Most Helpful Customer Reviews

24 of 28 people found the following review helpful By Mark Brittingham on August 28, 2006
Format: Hardcover
Mr. Lal explores the historical and moral roots of Capitalism with an especially acute eye toward the role of globalization in helping to drive the expansion of wealth in modern liberal economies. He is particularly careful about tracing the political and intellectual drivers behind open trading systems as well as the criticisms that developed in response.

Mr. Lal has a keen sense of irony and the unexpected. For example, he shows how the justifications for liberalizing trade in 19th Century England had far less to do with enhancing individual wealth or welfare and more to do with the government's hope that this would enhance its own revenues by giving it a bigger horse to ride. The irony of the fact that globalization led to explosive improvements in personal wealth and welfare is not lost on Mr. Lal either. He explores similar interesting and unexpected outcomes in the areas of labor law, trade protectionism, attempts to liberalize trade (e.g. WTO), and the global financial infrastructure. As the book progresses, he attempts to deal with the entire panoply of criticisms of modern economic liberalism including discussions of poverty and income inequality, labor law and foreign labor, 'sustainable development' and anti-corporatism.
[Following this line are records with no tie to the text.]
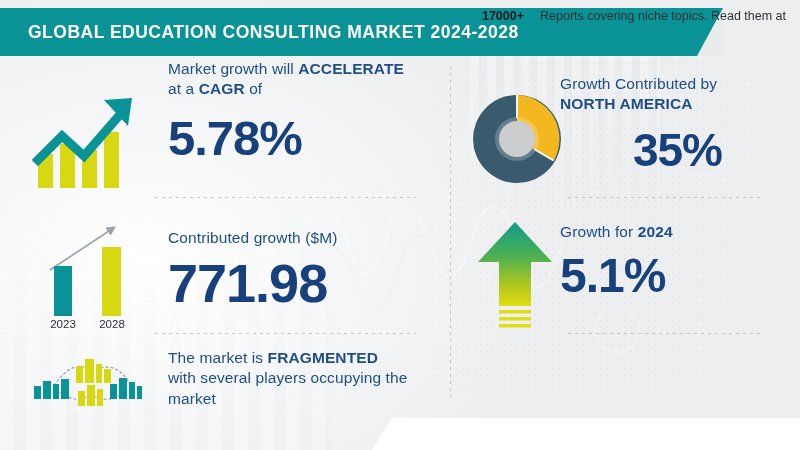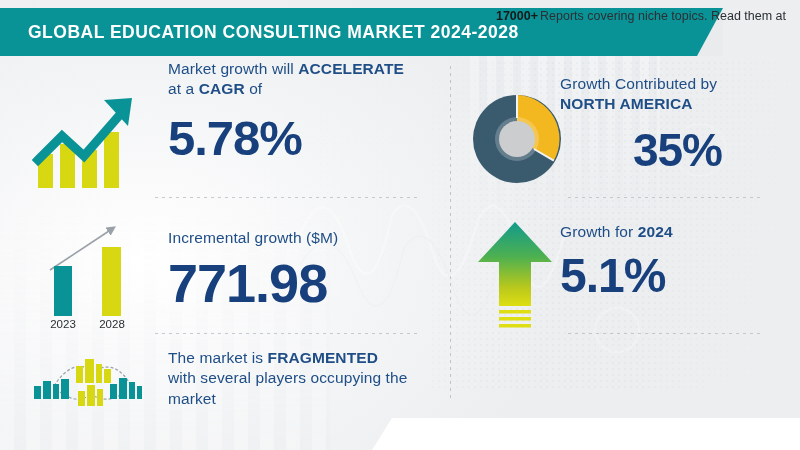--- a/index.html
+++ b/index.html
@@ -155,21 +155,21 @@
   .icon-uparrow  { left:474px; top:218px; width:82px; height:112px; }
 
   
   .footer {
     position:absolute; left:0; bottom:0; width:800px; height:32px;
     background:#ffffff;
     clip-path:polygon(392px 0, 800px 0, 800px 32px, 372px 32px);
   }
   .footer-inner {
     position:absolute; right:14px; top:0; height:32px;
-    display:flex; align-items:center; gap:2px;
+    display:flex; align-items:center; gap:16px;
     white-space:nowrap;
   }
   .footer-count {
     font-size:12.5px; font-weight:bold; color:#16181a;
   }
   .footer-text {
     font-size:12.5px; color:#2b2f33;
   }
   .logo {
     display:flex; align-items:center; gap:2px; margin-left:14px;
@@ -235,21 +235,21 @@
         </marker>
       </defs>
       <line x1="22" y1="52" x2="84" y2="11" stroke="#9aa1a8" stroke-width="1.6" marker-end="url(#arrhead)"></line>
       <rect x="26" y="48" width="18" height="50" fill="#0a9396"></rect>
       <rect x="74" y="29" width="19" height="69" fill="#d8d812"></rect>
       <text x="35" y="110" font-family="Liberation Sans, sans-serif" font-size="11.5" fill="#2b2f33" text-anchor="middle">2023</text>
       <text x="84" y="110" font-family="Liberation Sans, sans-serif" font-size="11.5" fill="#2b2f33" text-anchor="middle">2028</text>
     </svg>
   </div>
   <div class="stat block-incr">
-    <div class="stat-caption">Incremental growth ($M)</div>
+    <div class="stat-caption">Contributed growth ($M)</div>
     <div class="stat-value incr-value">771.98</div>
   </div>
 
   <div class="icon icon-cities">
     <svg viewBox="0 0 114 58" width="114" height="58">
       <path d="M24 34 Q42 6 62 18" fill="none" stroke="#9aa1a8" stroke-width="1.2" stroke-dasharray="3 2"></path>
       <path d="M66 18 Q86 8 100 32" fill="none" stroke="#9aa1a8" stroke-width="1.2" stroke-dasharray="3 2"></path>
       <path d="M30 40 Q46 52 58 44" fill="none" stroke="#9aa1a8" stroke-width="1.2" stroke-dasharray="3 2"></path>
       <path d="M64 44 Q80 52 94 40" fill="none" stroke="#9aa1a8" stroke-width="1.2" stroke-dasharray="3 2"></path>
       <g fill="#0a9396">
Mr. Lal is a proponent of trade liberalization as he sees in it the seeds of both national and individual economic growth. He is, correspondingly, critical of the rise of reactionary anti-globalists and he marshalls copious evidence that such anti-globalist impulses undercut both wealth creation and international cooperation. For example, few people realize the extent to which the early 20th century backlash against globalization (i.e. the anarchists) led to the first World War.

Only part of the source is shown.